In a 2008 interview, Dollin explained that he hates returning to Katoomba because "too many old friends are junkies."

Professional skateboarding
Following Dollin's appearance at the Tampa Am contest, the Stereo skateboard brand agreed to recruit him to its "flow" program. Former professional skateboarder Danny Gonzales recalled thinking at the time: "At 17 the dude was already a wastoid. Later that night when we bar hopped, I kept either seeing or hearing him yelling and screaming for not getting into the bars. I thought, god, this kid’s fuckin’ crazy."

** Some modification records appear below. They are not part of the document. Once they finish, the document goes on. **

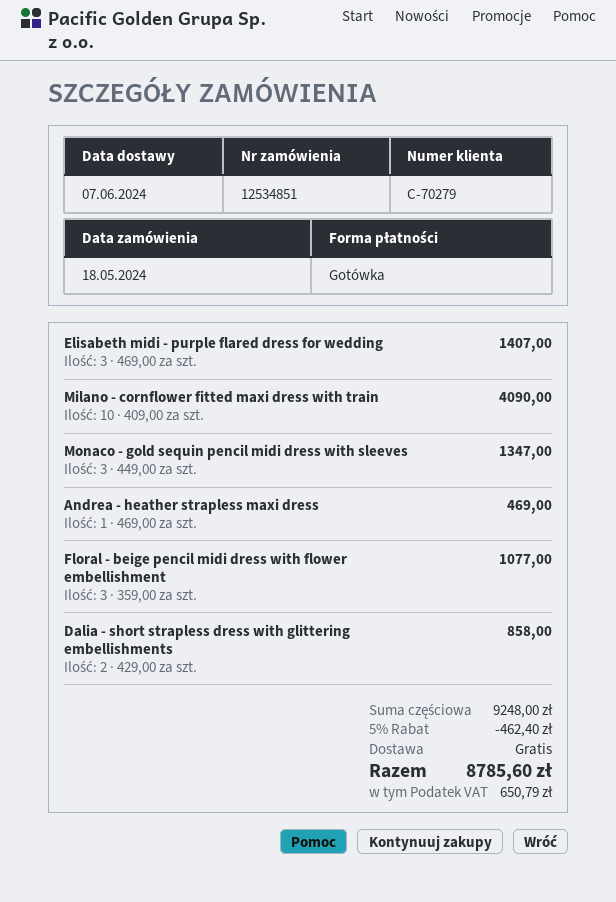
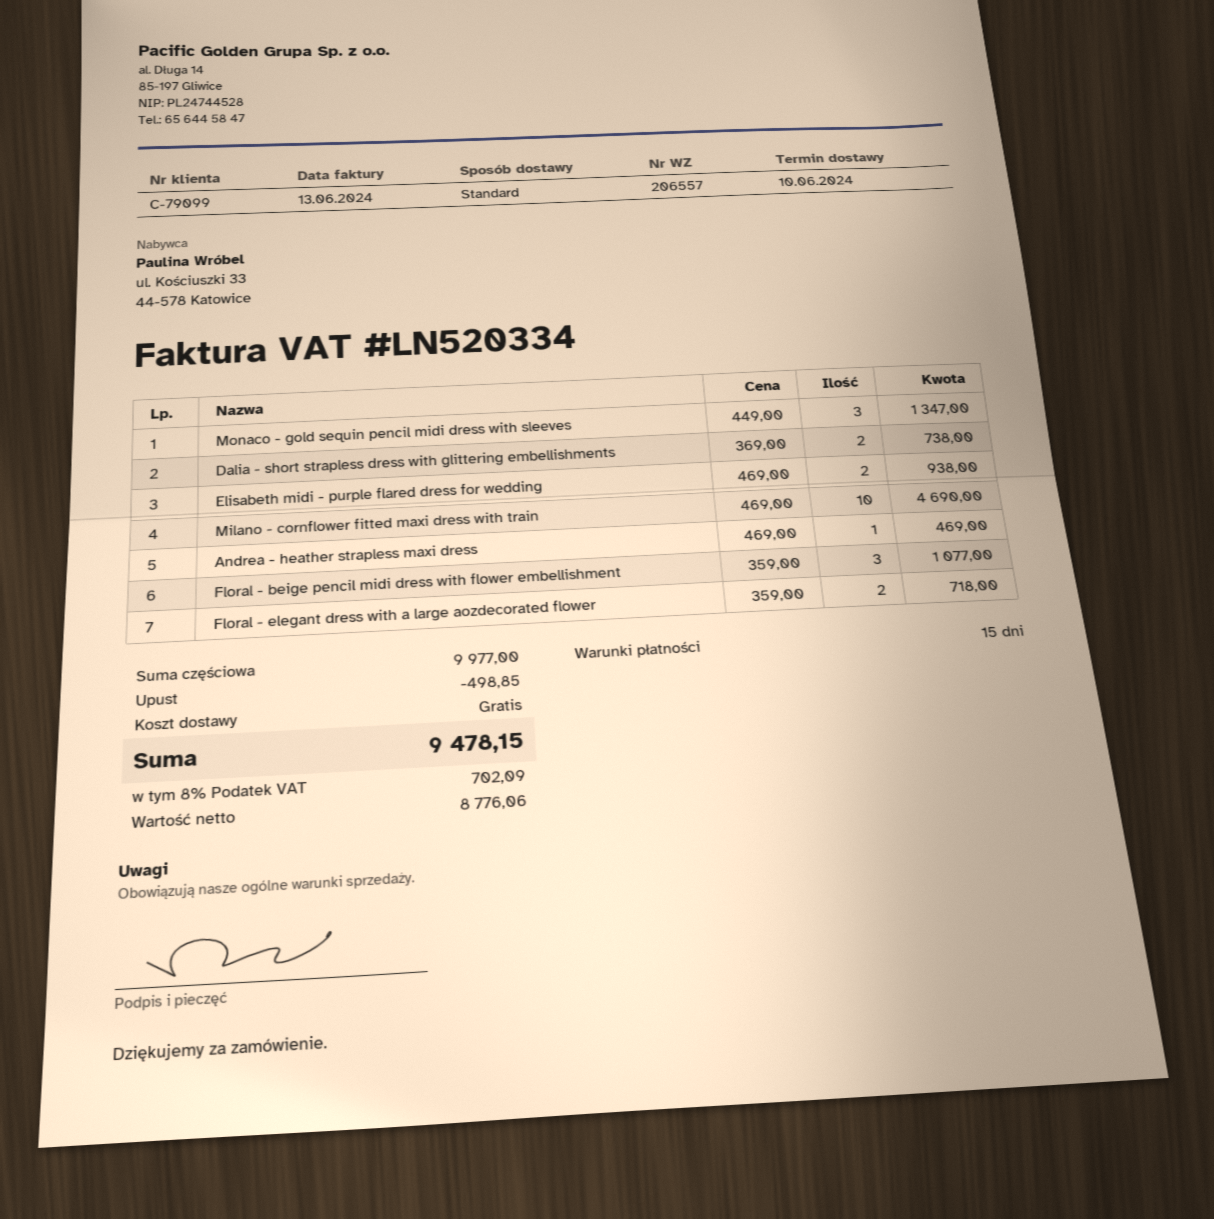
delivery date: 2024-06-07 -> 2024-06-10
customer number: C-70279 -> C-79099
Elisabeth midi - purple flared dress for wedding: 3 x 469.00 = 1407.00 -> 2 x 469.00 = 938.00
Milano - cornflower fitted maxi dress with train: 10 x 409.00 = 4090.00 -> 10 x 469.00 = 4690.00
Dalia - short strapless dress with glittering embellishments: 2 x 429.00 = 858.00 -> 2 x 369.00 = 738.00
Floral - elegant dress with a large aozdecorated flower: none -> 2 x 359.00 = 718.00
subtotal: 9248.00 -> 9977.00
discount: 462.40 -> 498.85
tax: 650.79 -> 702.09
total: 8785.60 -> 9478.15

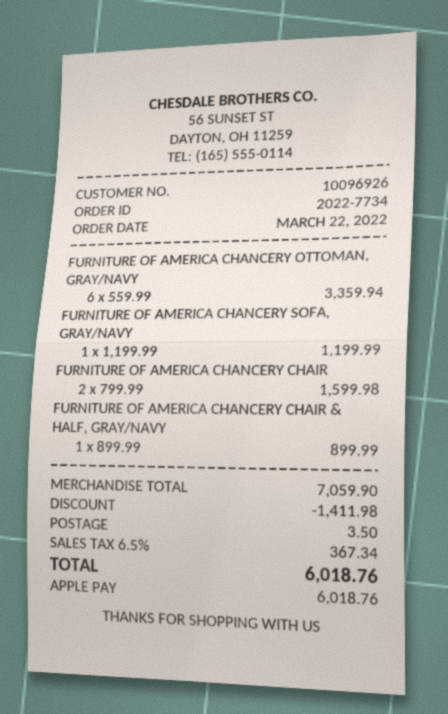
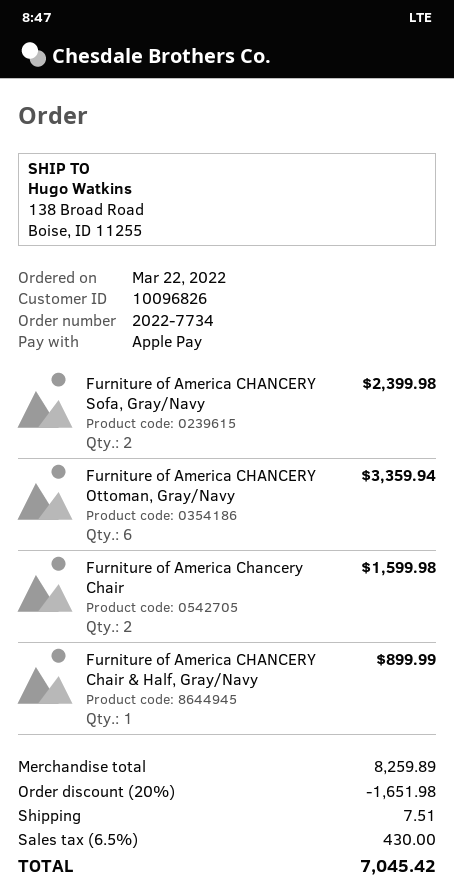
customer number: 10096926 -> 10096826
FURNITURE OF AMERICA CHANCERY SOFA, GRAY/NAVY: 1 for 1199.99 -> 2 for 2399.98
subtotal: 7059.90 -> 8259.89
discount: 1411.98 -> 1651.98
shipping: 3.50 -> 7.51
tax: 6.5% = 367.34 -> 6.5% = 430.00
total: 6018.76 -> 7045.42

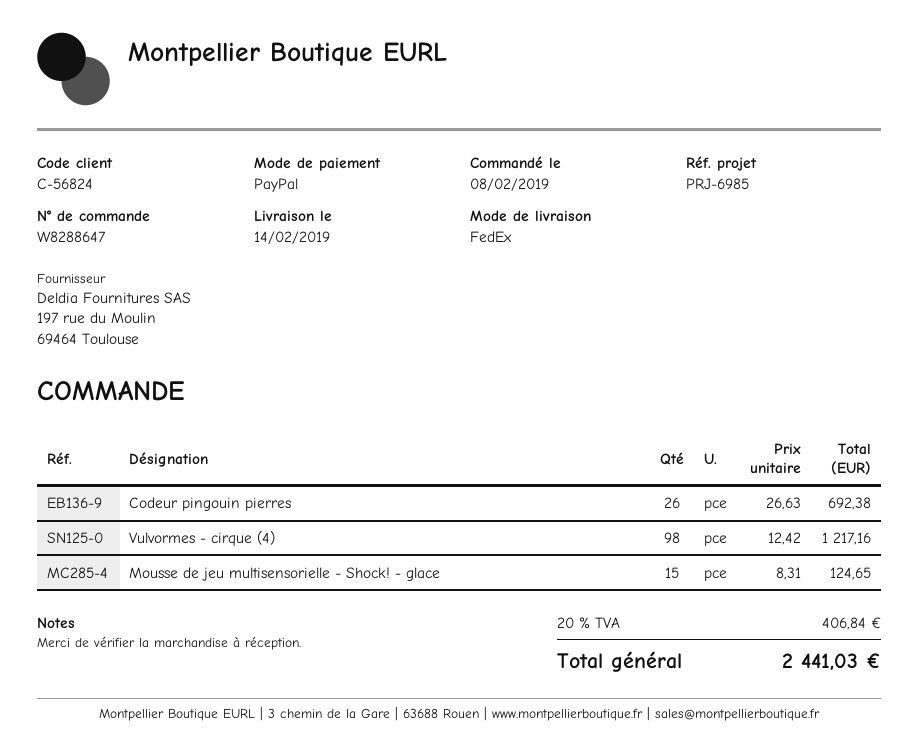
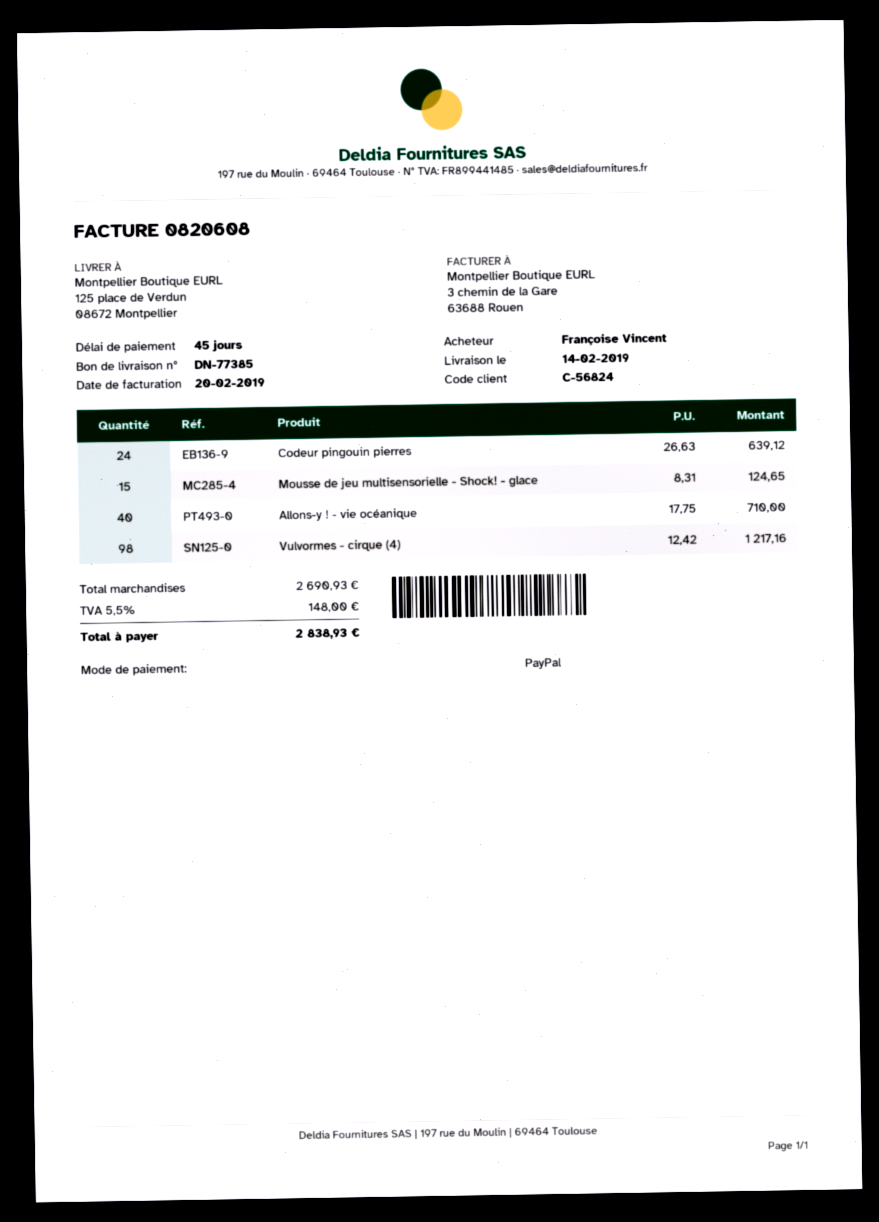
Codeur pingouin pierres: 26 x 26.63 = 692.38 -> 24 x 26.63 = 639.12
Allons-y ! - vie océanique: none -> 40 x 17.75 = 710.00
tax: 20% = 406.84 -> 5.5% = 148.00
total: 2441.03 -> 2838.93

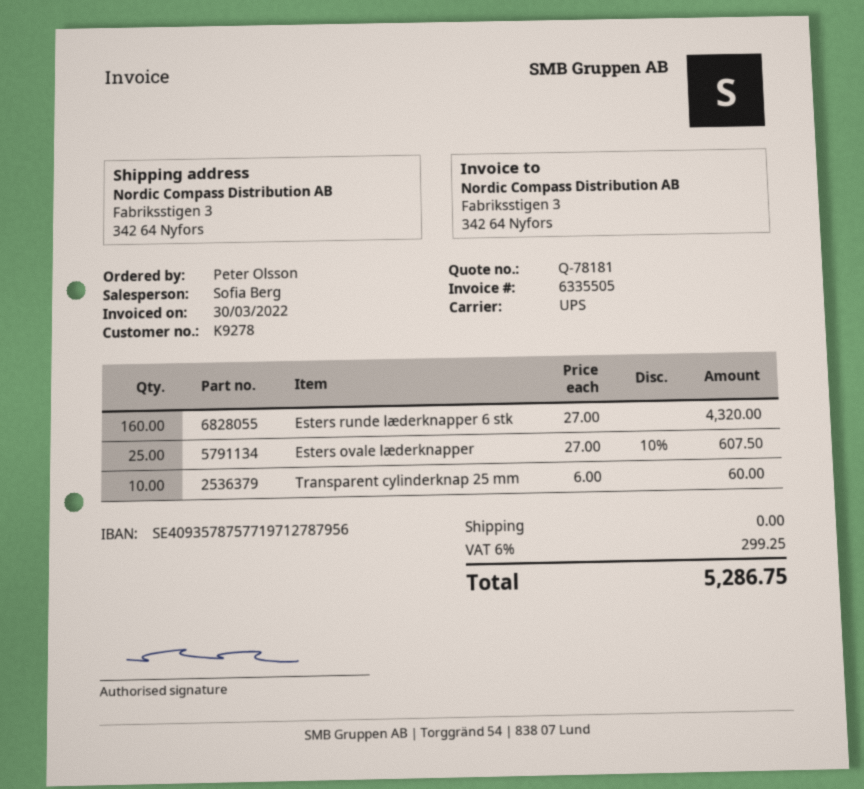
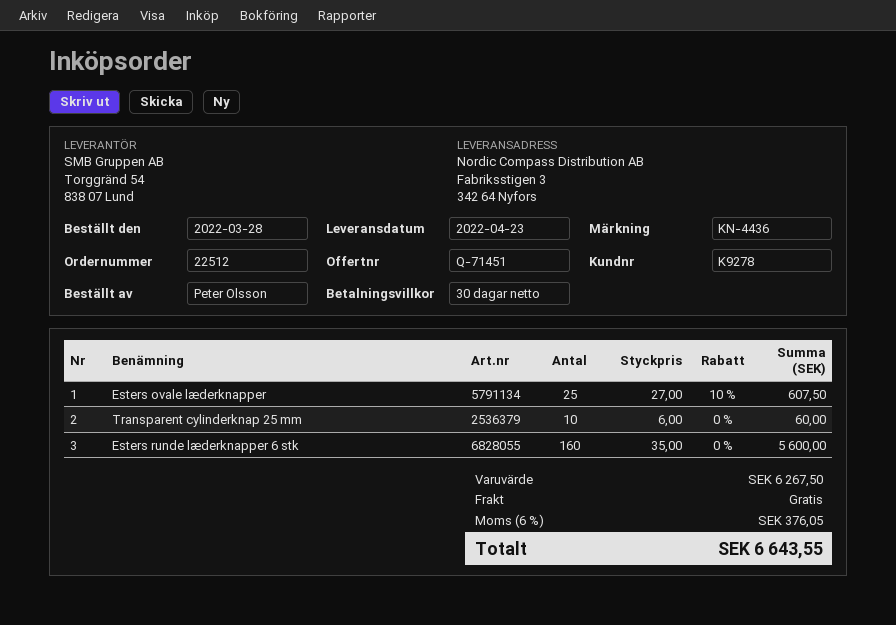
quote number: Q-78181 -> Q-71451
Esters runde læderknapper 6 stk: 160 x 27.00 = 4320.00 -> 160 x 35.00 = 5600.00
tax: 6% = 299.25 -> 6% = 376.05
total: 5286.75 -> 6643.55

Dollin was asked to ride for the Vans footwear company in 1999 and has identified John Cardiel as his favorite Vans team member. However, in a 2013 interview, Dollin referred to the Vans team as a "family" and declined to nominate a favorite rider.

Sponsors
As of September 2016, Dollin's sponsors are Baker skateboards, Spitfire wheels, Independent Truck Company, Volcom, Vans shoes, Happy Hour Sunglasses, Psockadelic and Shake Junt.

Video game appearances
Dollin is featured in the Tony Hawk video games Tony Hawk's Project 8, Tony Hawk's Proving Ground, and Tony Hawk: Ride.

Personal life
Dollin has been married and divorced twice.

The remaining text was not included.